À seulement 31 ans, Kévin Bralley confirme son ascension fulgurante dans le monde de l’arbitrage rugby. Cette saison, après ses débuts en Champions Cup et les phases finales du Top 14, l’arbitre albigeois vient d’être sélectionné pour officier lors de la Coupe du monde U20 en Géorgie, un passage obligatoire pour qui ambitionne d’atteindre le plus haut niveau international.
Dès ce samedi, il dirigera le match Australie – Espagne, avant de se retrouver au centre de la confrontation entre la Nouvelle-Zélande et l’Italie le 7 juillet. Arrivé mardi à Tbilissi, il partage désormais le camp de base des officiels et effectuera plusieurs déplacements à Koutaïssi, autre ville hôte de la compétition. Son premier rendez-vous et son dernier match avant une éventuelle sélection pour les phases finales se dérouleront justement à Koutaïssi.
Pour Kévin Bralley, cette désignation revêt une importance capitale dans sa carrière : « C’est une nouvelle marche dans ma progression. De toute façon, ce Mondial U20 est un passage obligatoire pour aller chercher le plus haut niveau international. On y va étape par étape, sinon, ça ne réussit pas. Et je sais très bien qu’on se retrouve plus rapidement tout en bas que tout en haut. »
Cette nomination vient couronner une saison exceptionnelle. Bralley a fait ses premiers pas dans les grandes compétitions européennes en arbitrant une rencontre de Champions Cup entre Northampton et Scarlets, ainsi que des phases finales de la Challenge Cup. En Top 14, il a franchi un cap important en dirigeant son premier barrage de phase finale, opposant le Stade Français à La Rochelle, avant d’être juge de touche lors de l’impressionnante demi-finale remportée par Toulouse contre le Racing 92 (71-17).

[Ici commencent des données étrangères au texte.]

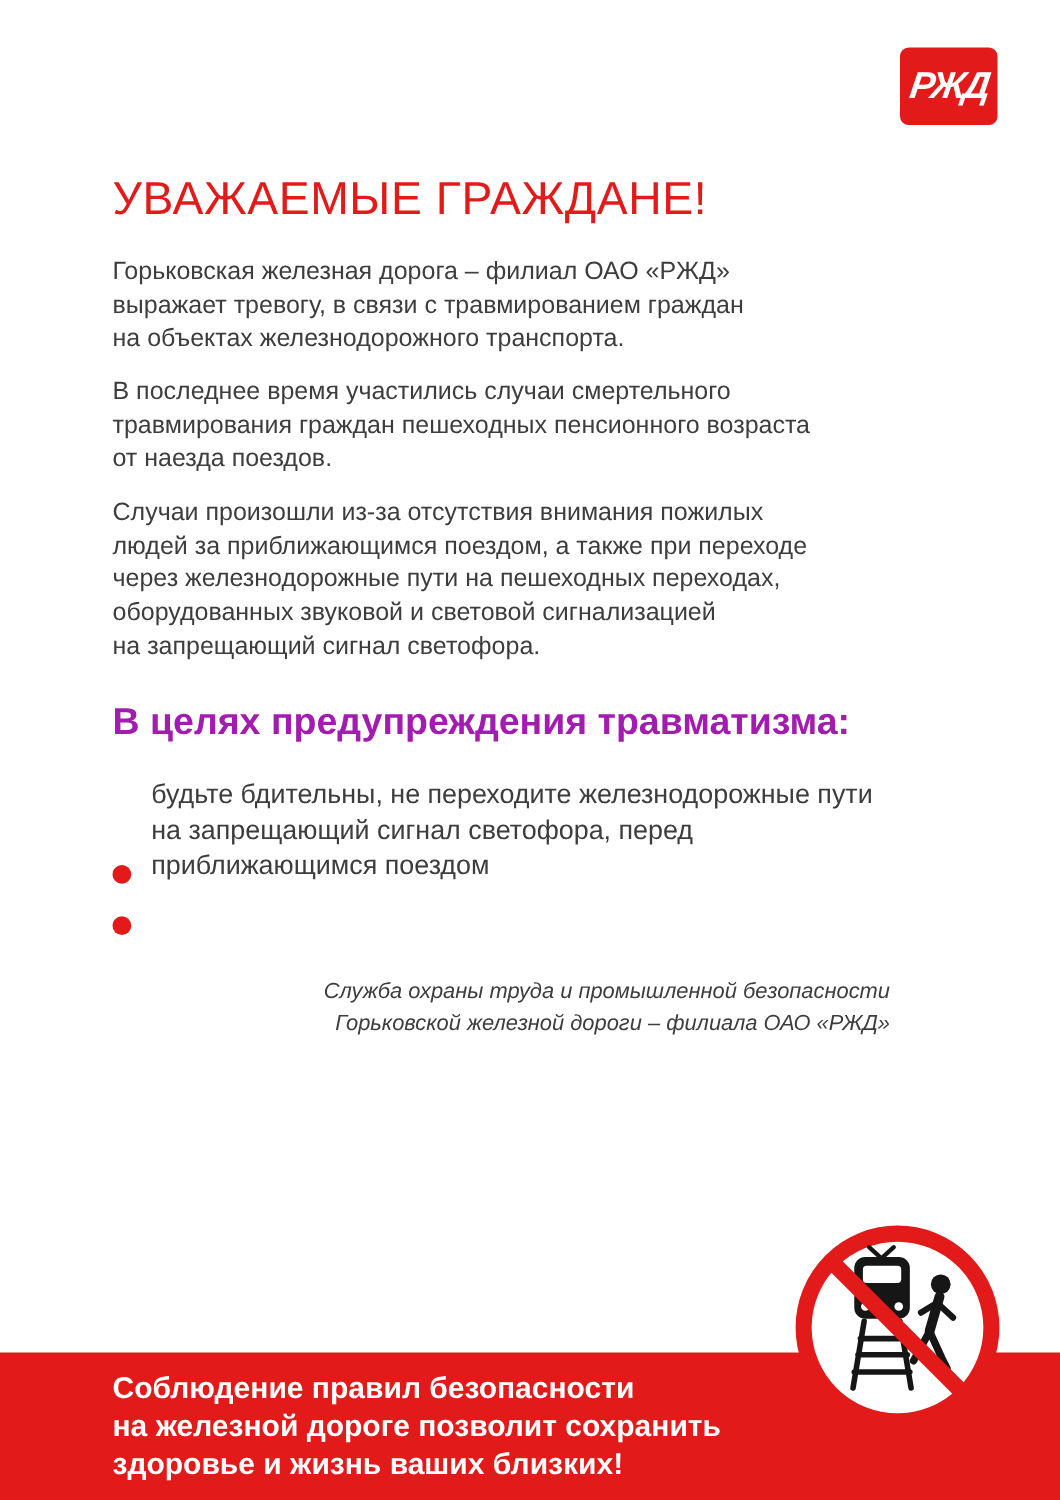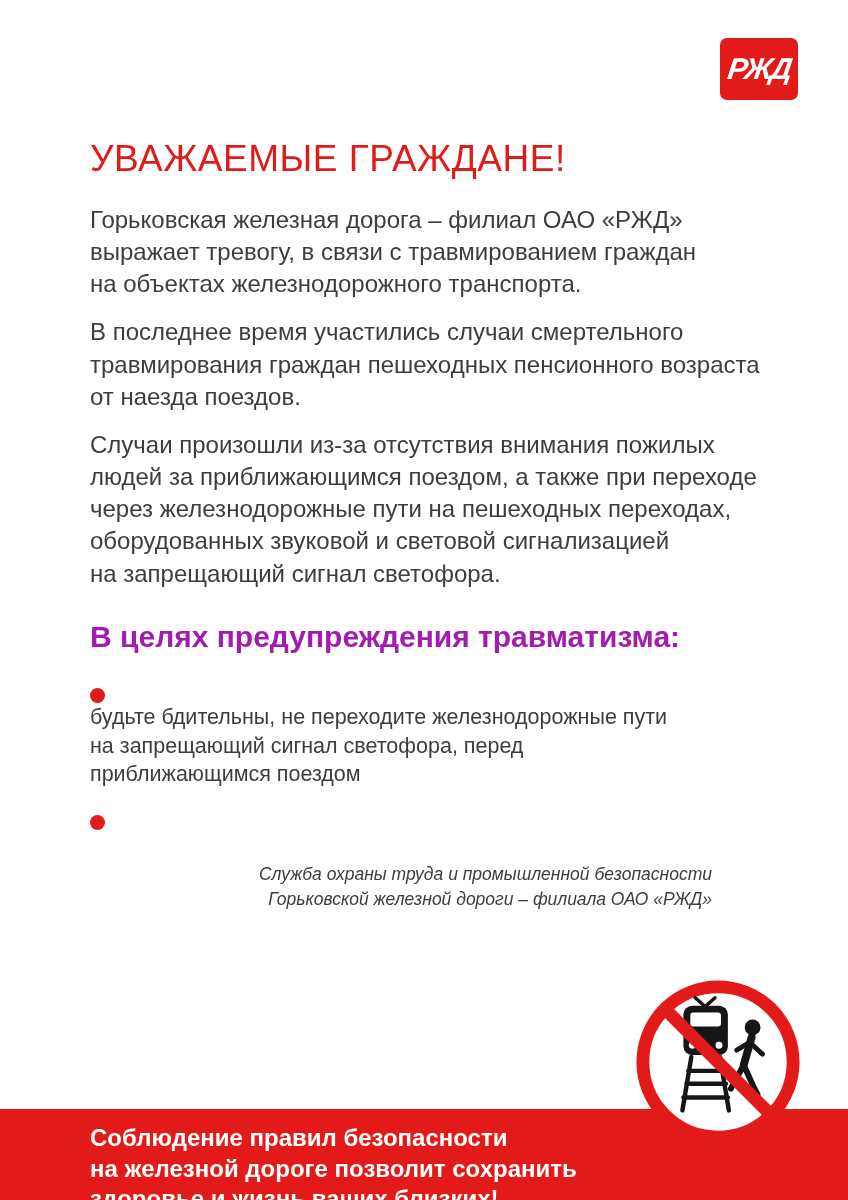"Горьковская железная дорога – филиал" .para { font-size: 24px -> 20px }
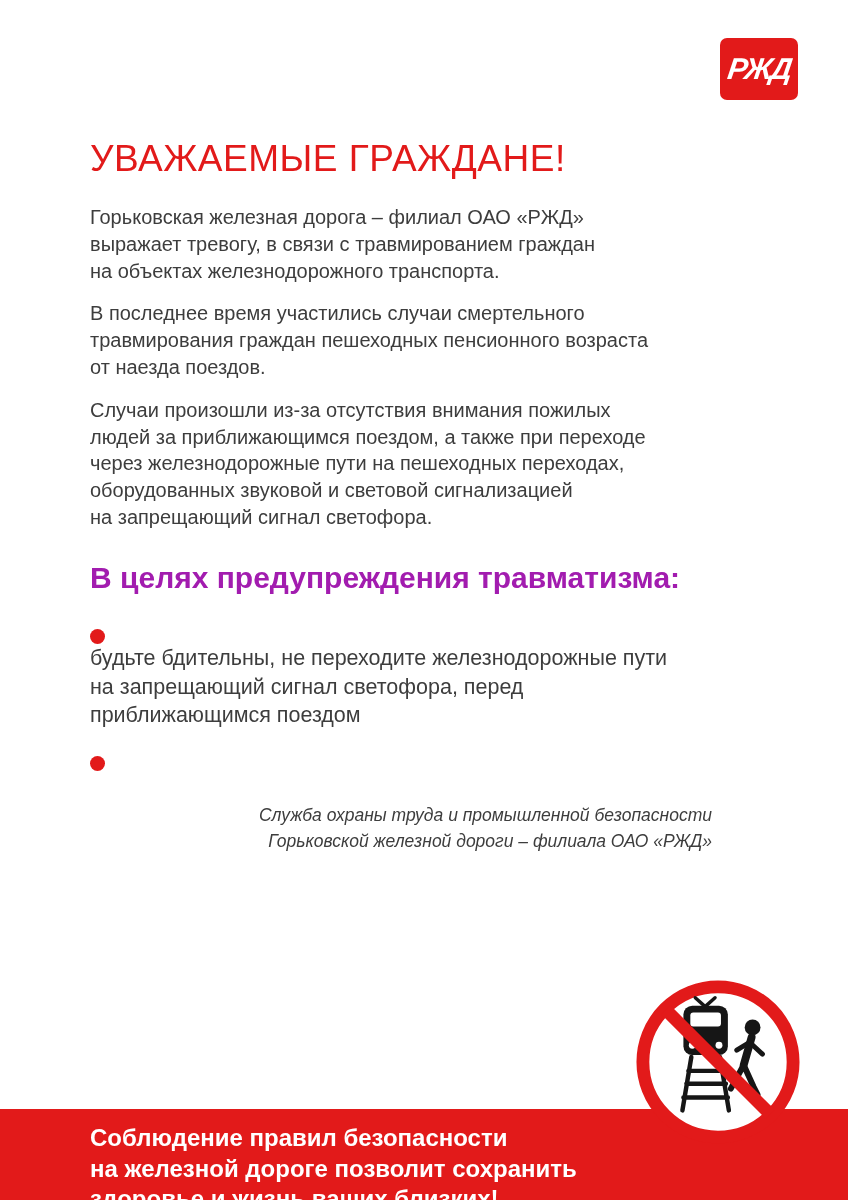"будьте бдительны, не переходите" .bullet-item { align-items: flex-start -> flex-end; flex-direction: column -> none }
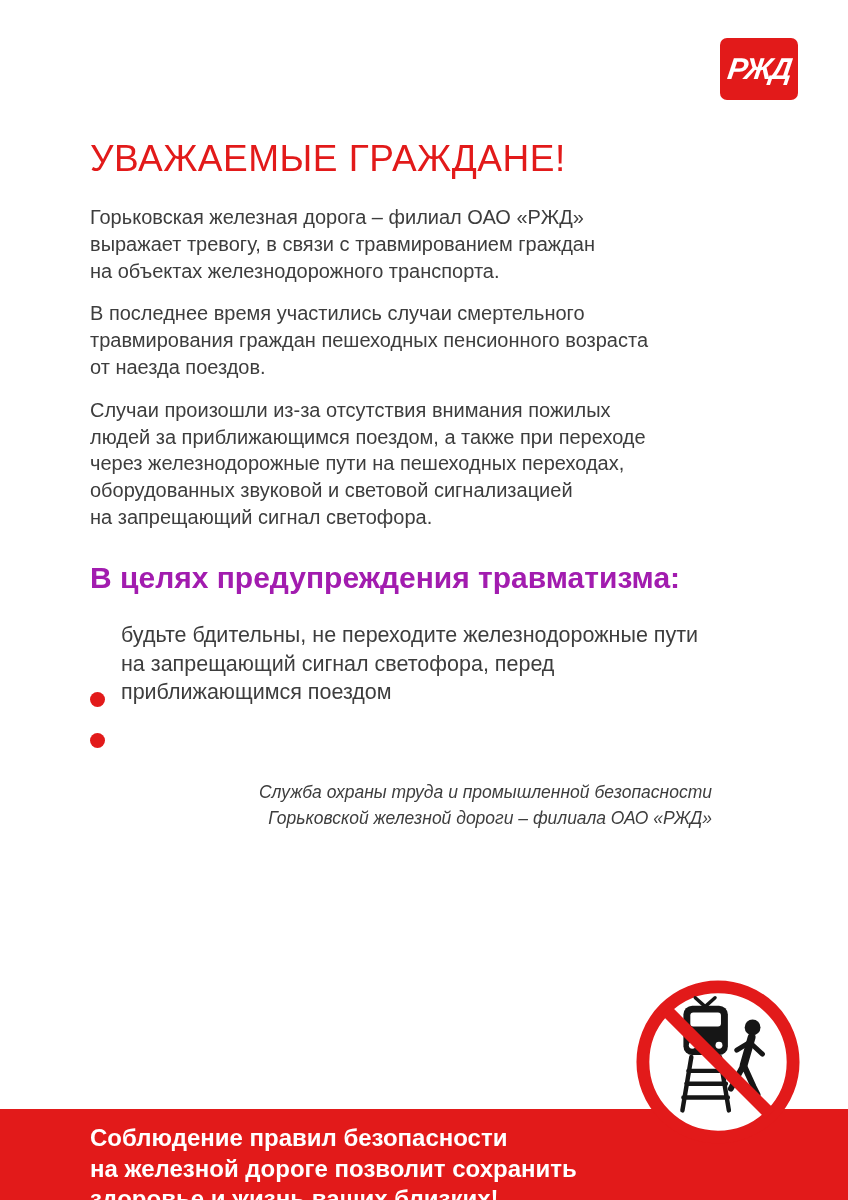"Соблюдение правил безопасности" .footer { height: 91px -> 118px }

Dans une interview à La Dépêche, l’arbitre albigeois savoure cette progression : « Ce serait difficile de ne pas être satisfait de l’exercice écoulé. Ce fut assez fabuleux, extraordinaire, c’est allé au-delà des espérances que je pouvais avoir. J’ai atteint chaque objectif, même si j’ai conscience que toutes les saisons ne se ressembleront pas. »
Si cette Coupe du monde U20 peut lui ouvrir les portes des plus grandes compétitions internationales, Kévin Bralley garde les pieds sur terre. « Il faut valider la Coupe du monde U20 avant de penser à quoi que ce soit d’autre. C’est une expérience essentielle pour moi car c’est une compétition que je ne connais pas, avec des directives différentes de celles avec lesquelles j’arbitre habituellement, notamment sur les plaquages. Si ça se passe bien, ensuite, je saisirai les opportunités qu’on voudra bien m’offrir. »
En cas de Mondial réussi, sa carrière pourrait s’accélérer rapidement avec plus de matches de Champions Cup, des rencontres internationales, et pourquoi pas une place dans le Tournoi des Six Nations. Kévin Bralley est clairement sur la voie pour s’imposer parmi l’élite mondiale de l’arbitrage.